With wonderful quickness, and with a strength‚ both of will and action, that appeared quite supernatural, he forced all these changes upon him. The prisoner was like a young child in his hands.
“Carton! Dear Carton! It is madness. It cannot be accomplished, it never can be done, it has been attempted, and has always failed. I implore you not to add your death to the bitterness of mine.”
“Do I ask you, my dear Darnay, to pass the door? When I ask that refuse. There are pen and ink and paper on this table. Is your hand steady enough to write?”
“It was when you came in.”
“Steady it again, and write what I shall dictate. Quick, friend, quick!”
Pressing his hand to his bewildered head, Darnay sat down at the table.
Carton, with his right hand in his breast, stood close beside him.
“Write exactly as I speak.”
“To whom do I address it?”
“To no one.” Carton still had his hand in his breast.
“Do I date it?”
The prisoner looked up at each question. Carton, standing over him with his hand in his breast, looked down.
“‘If you remember,’“ said Carton, dictating, “‘the words that passed between us long ago, you will readily comprehend this when you see it. You do remember them, I know. It is not in your nature to forget them.’“
He was drawing his hand from his breast; the prisoner chancing to look up in his hurried wonder as he wrote, the hand stopped, closing upon something.
“Have you written ‘forget them’?” Carton asked.
“I have. Is that a weapon in your hand?”
“No; I am not armed.”
“What is it in your hand?”
“You shall know directly. Write on; there are but a few words more.” He dictated again. “‘I am thankful that the time has come when I can prove them. That I do so is no subject for regret or grief.’“ As he said these words with his eyes fixed on the writer, his hand slowly and softly moved down close to the writer’s face.
The pen dropped from Darnay’s fingers on the table, and he looked about him vacantly.

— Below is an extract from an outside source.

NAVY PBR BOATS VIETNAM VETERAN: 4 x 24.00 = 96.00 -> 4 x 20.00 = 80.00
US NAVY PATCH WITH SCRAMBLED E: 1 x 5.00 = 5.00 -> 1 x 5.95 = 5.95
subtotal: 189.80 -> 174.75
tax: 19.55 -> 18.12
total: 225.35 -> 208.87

“What vapour is that?” he asked.
“Something that crossed me?”
“I am conscious of nothing; there can be nothing here. Take up the pen and finish. Hurry, hurry!”
As if his memory were impaired, or his faculties disordered, the prisoner made an effort to rally his attention. As he looked at Carton with clouded eyes and with an altered manner of breathing, Carton—his hand again in his breast—looked steadily at him.
The prisoner bent over the paper once more.
“‘If it had been otherwise;’”—Carton’s hand was again watchfully and softly stealing down—“‘I never should have used the longer opportunity. If it had been otherwise—’” the hand was at the prisoner’s face; “‘I should but have had so much the more to answer for. If it had been otherwise—’” Carton looked at the pen‚ and saw it was trailing off into unintelligible signs.
Carton’s hand moved back to his breast no more. The prisoner sprang up‚ with a reproachful look, but Carton’s hand was close and firm at his nostrils, and Carton’s left arm caught him round the waist. For a few seconds he faintly struggled with the man who had come to lay down his life for him; but, within a minute or so, he was stretched insensible on the ground.
Quickly, but with hands as true to the purpose as his heart was, Carton dressed himself in the clothes the prisoner had laid aside, combed back his hair, and tied it with the ribbon the prisoner had worn. Then, he softly called, “Enter there! Come in!” and the spy presented himself.
“You see?” said Carton, looking up, as he kneeled on one knee beside the insensible figure, putting the paper in the breast: “is your hazard very great?”
“Mr. Carton,” the spy answered, with a timid snap of his fingers, “my hazard is not that, in the thick of business here, if you are true to the whole of your bargain.”
“Don’t fear me. I will be true to the death.”
“You must be, Mr. Carton, if the tale of fifty-two is to be right. Being made right by you in that dress, I shall have no fear.”
“Have no fear! I shall soon be out of the way of harming you, and the rest will soon be far from here, please God! Now, get assistance and take me to the coach.”
“You?” said the spy nervously.
“Him, man, with whom I have exchanged. You go out at the gate by which you brought me in?”
“I was weak and faint when you brought me in, and I am fainter now you take me out. The parting interview has overpowered me. Such a thing has happened here often, and too often. Your life is in your own hands. Quick! Call assistance!”
“You swear not to betray me?” said the trembling spy, as he paused for a last moment.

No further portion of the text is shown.